#### YOUR OBJECTIVE:
Print only the lines below, from the very first to the one containing "payment method: Apple Pay -> Mastercard", exactly as they stand. Do not print pictures.

#### DATA UNDER STUDY:
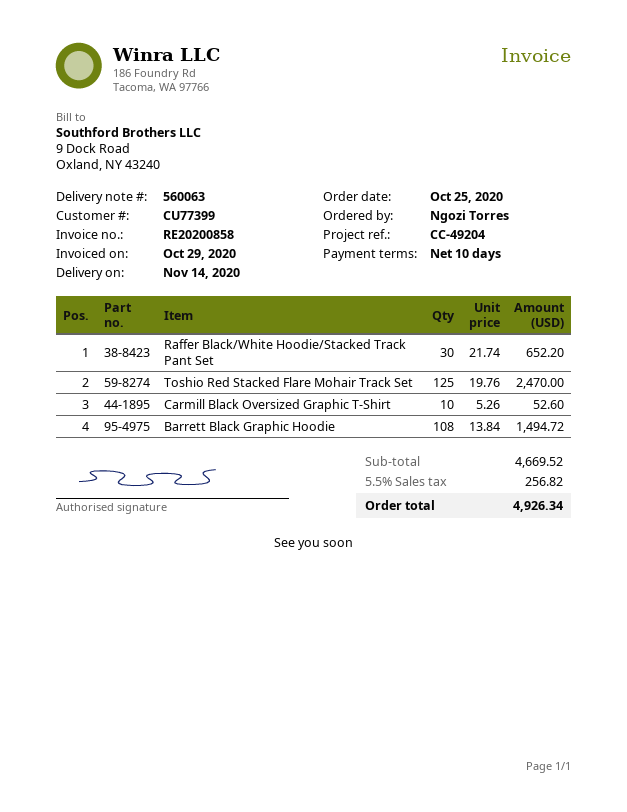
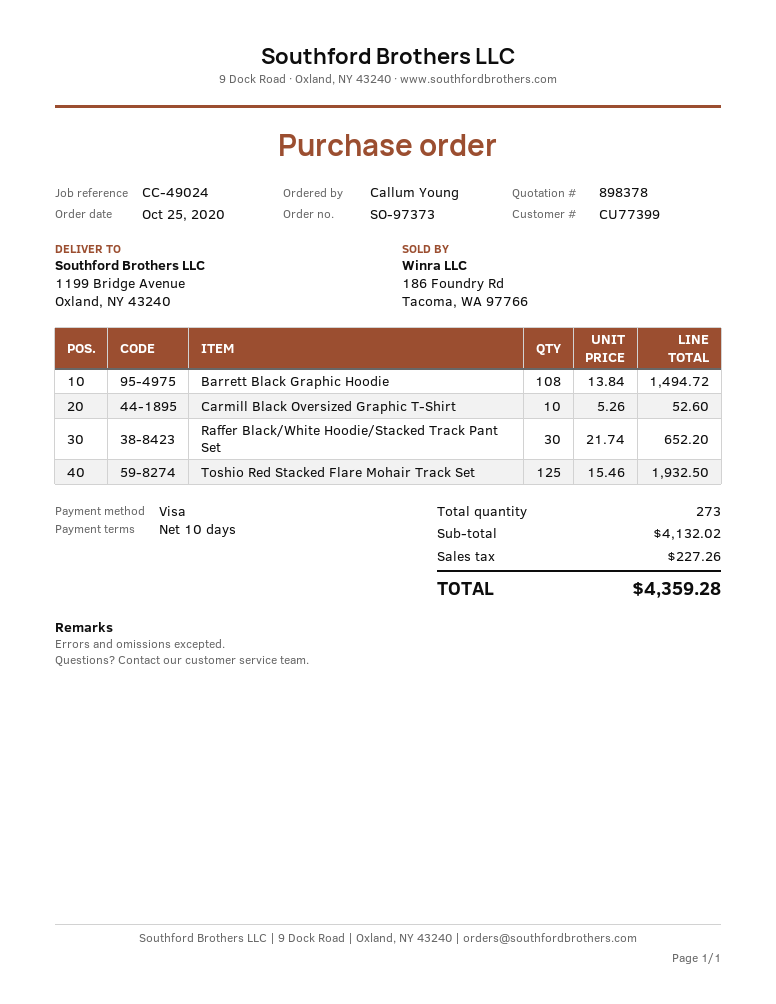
reference: CC-49204 -> CC-49024
ordered by: Ngozi Torres -> Callum Young
Toshio Red Stacked Flare Mohair Track Set: 125 x 19.76 = 2470.00 -> 125 x 15.46 = 1932.50
subtotal: 4669.52 -> 4132.02
tax: 256.82 -> 227.26
total: 4926.34 -> 4359.28

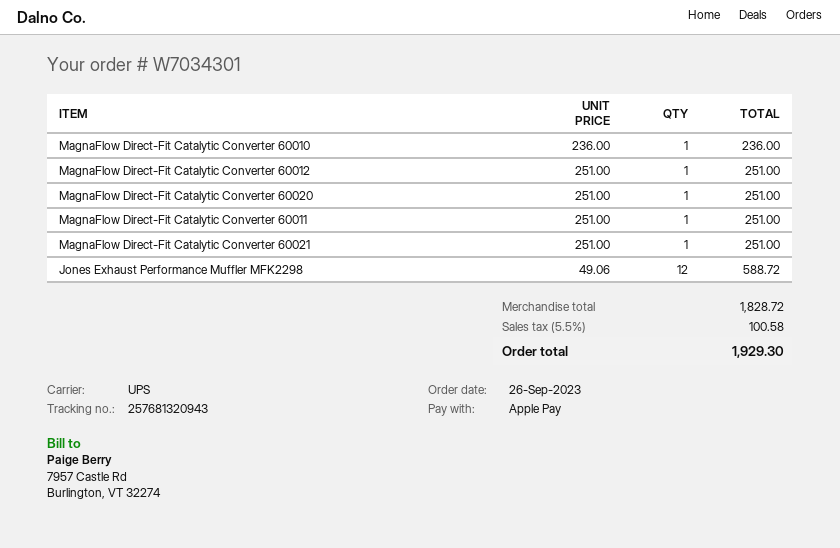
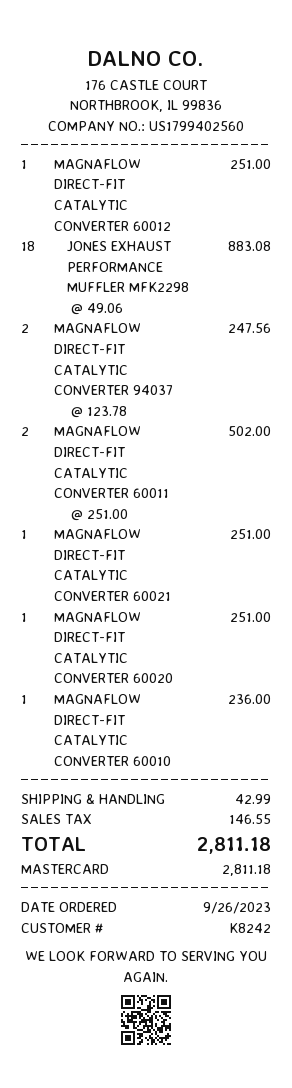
payment method: Apple Pay -> Mastercard
MagnaFlow Direct-Fit Catalytic Converter 60011: 1 x 251.00 = 251.00 -> 2 x 251.00 = 502.00
Jones Exhaust Performance Muffler MFK2298: 12 x 49.06 = 588.72 -> 18 x 49.06 = 883.08
MAGNAFLOW DIRECT-FIT CATALYTIC CONVERTER 94037: none -> 2 x 123.78 = 247.56
shipping: none -> 42.99
tax: 100.58 -> 146.55
total: 1929.30 -> 2811.18

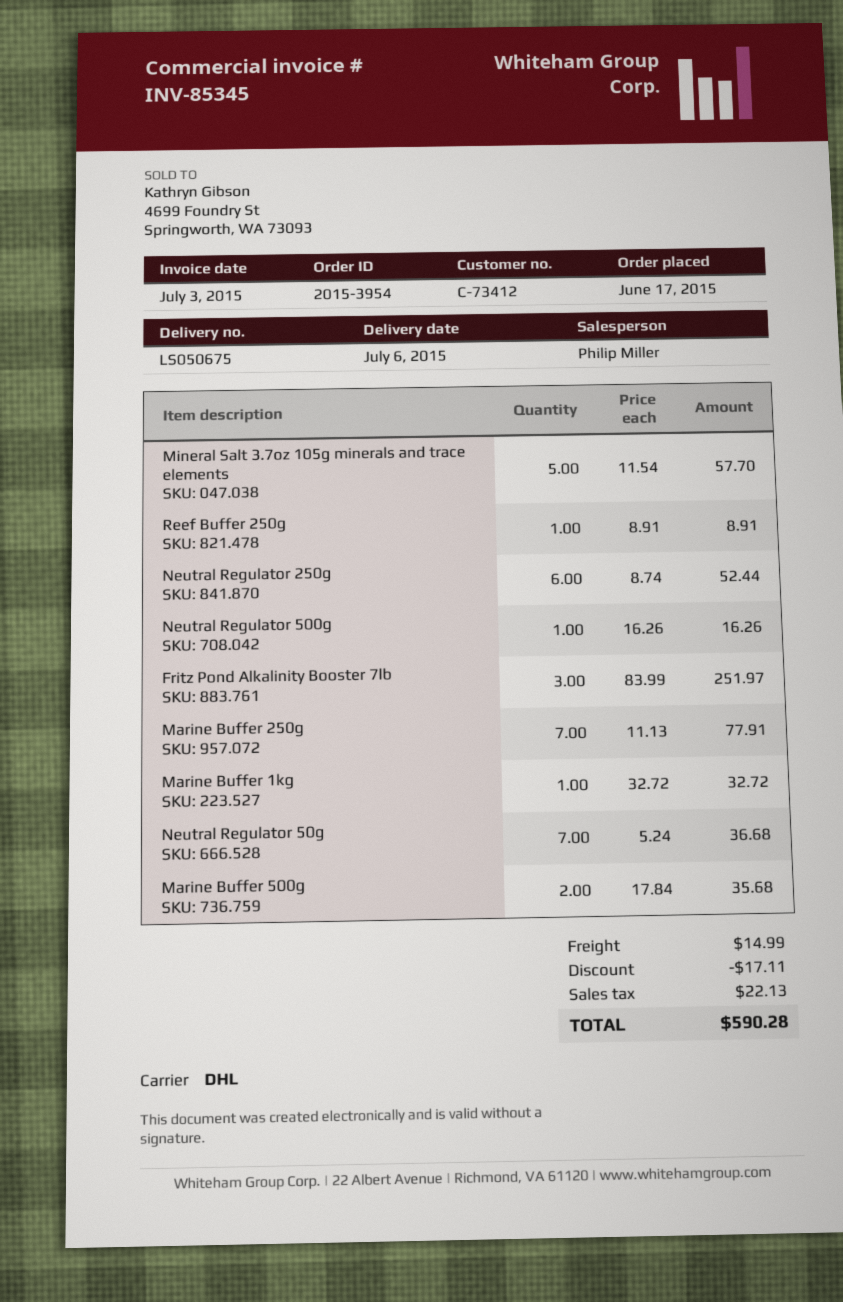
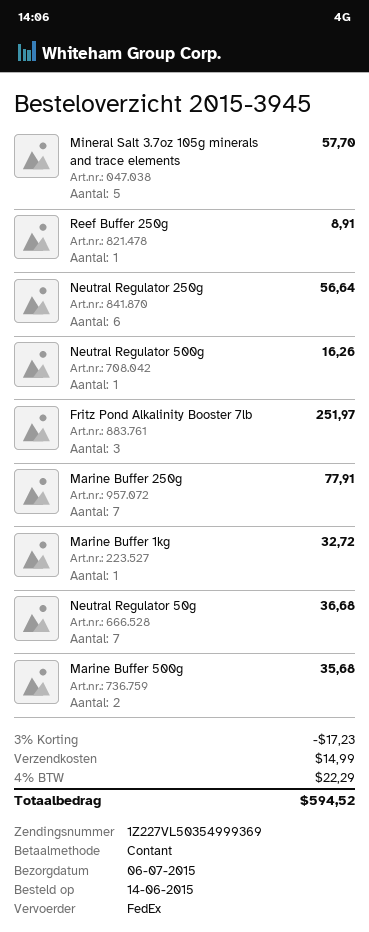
order number: 2015-3954 -> 2015-3945
order date: 2015-06-17 -> 2015-06-14
shipping method: DHL -> FedEx
Neutral Regulator 250g: 6 for 52.44 -> 6 for 56.64
discount: 17.11 -> 17.23
tax: 22.13 -> 22.29
total: 590.28 -> 594.52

#### RESPONSE TO THE EXERCISE:
reference: CC-49204 -> CC-49024
ordered by: Ngozi Torres -> Callum Young
Toshio Red Stacked Flare Mohair Track Set: 125 x 19.76 = 2470.00 -> 125 x 15.46 = 1932.50
subtotal: 4669.52 -> 4132.02
tax: 256.82 -> 227.26
total: 4926.34 -> 4359.28

payment method: Apple Pay -> Mastercard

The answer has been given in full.